Tag Archives: kung fu weapons

Martial Arts Zen Training with Guns

Newsletter 995

The Gun, the Sword, and the Martial Arts

The gun extends a straight line
The sword extends a straight, or curved line.
The bullet goes further than the sword,
even with training,
not too much further.
Odd statement, eh?
I mean, the bullet disappears into a mile away.
The sword ends at three feet or so.
But here’s the kicker,
the further away you are,
the more control of your body you must have.
Beyond a certain distance,
probably 15 feet,
control goes out the window,
and you miss a lot of shots.
(We’re not talking about sniper rifles here)
So let’s look at the basic-basics of the sword—and the gun.

Sink the weight for both.
Breath deeply and control that breath.
Align the body properly.
Move the body with CBM
(Coordinated Body Motion).

we are fine through the first four items.
Sink, breath, relax, align.
Motion (CBM) is where it all falls apart.

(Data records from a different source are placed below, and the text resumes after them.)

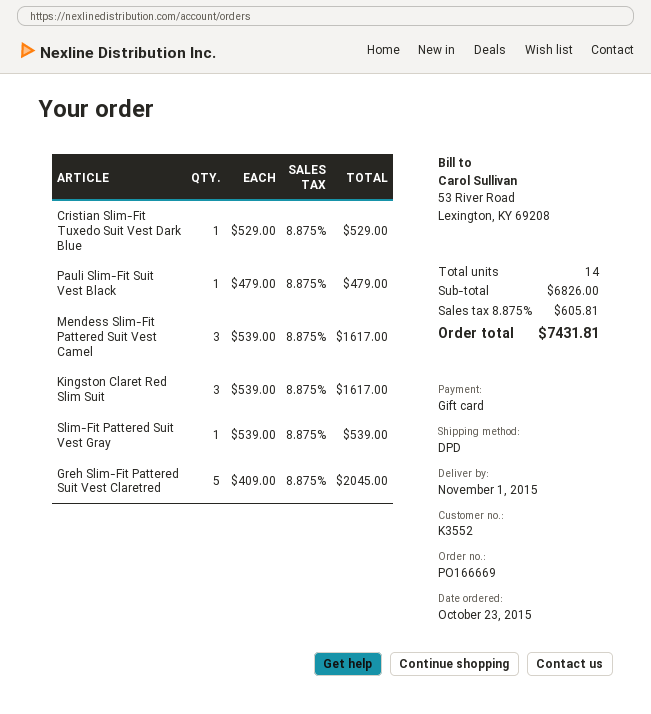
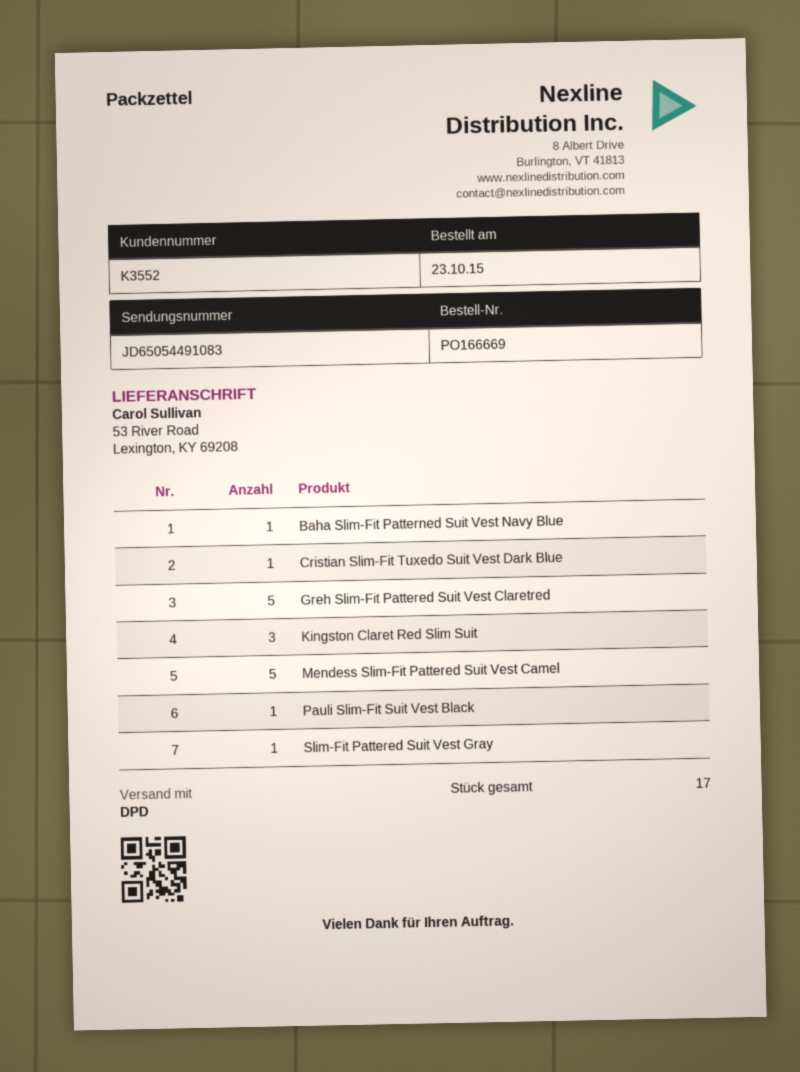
Mendess Slim-Fit Pattered Suit Vest Camel: 3 -> 5
Baha Slim-Fit Patterned Suit Vest Navy Blue: none -> 1
total quantity: 14 -> 17

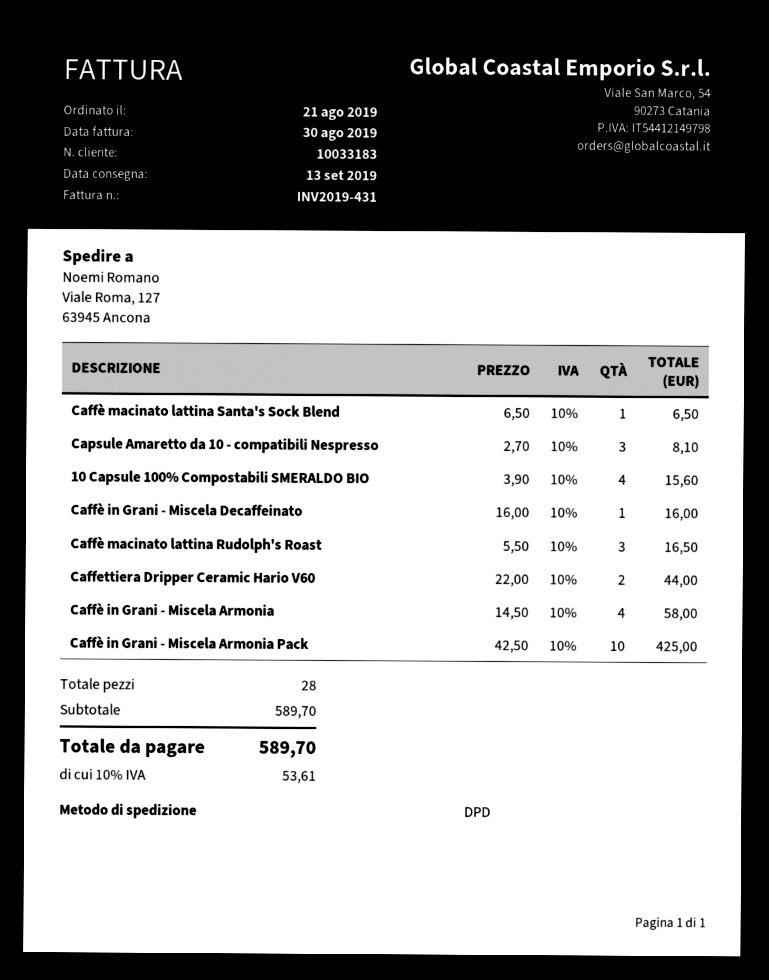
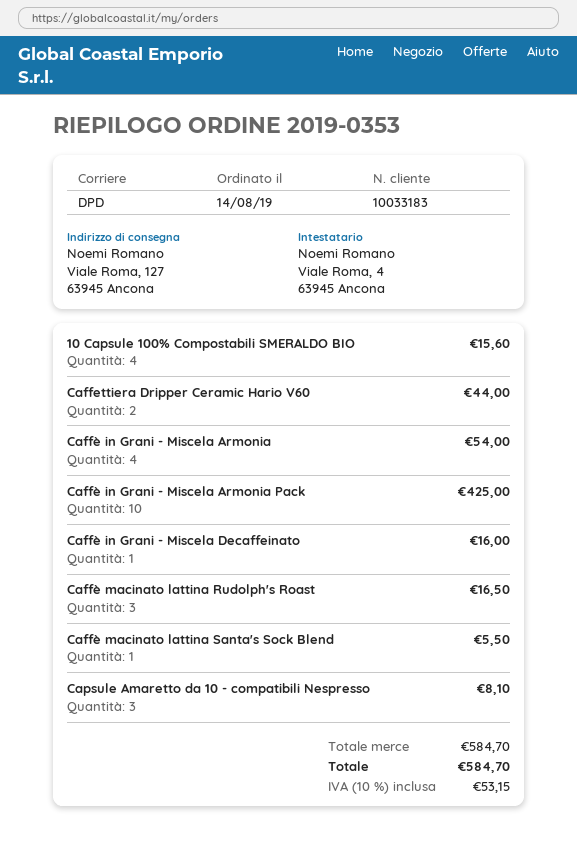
order date: 2019-08-21 -> 2019-08-14
Caffè macinato lattina Santa's Sock Blend: 1 for 6.50 -> 1 for 5.50
Caffè in Grani - Miscela Armonia: 4 for 58.00 -> 4 for 54.00
subtotal: 589.70 -> 584.70
tax: 10% = 53.61 -> 10% = 53.15
total: 589.70 -> 584.70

I was watching a movie last night,
Jason Statham shot about 40 guys
in about five minutes.
He shot them while he turned flips,
under his arm,
behind his back,
swinging off the side of a ship,
during explosions.
40 guys,
and he wasn’t even nicked.
I guess he had that motion thing down,
The camera had it down.
The script had it down.
In reality he would have been shot,
filled with lead actually,
by the time he hit the second or third guy.
That’s just the way it is.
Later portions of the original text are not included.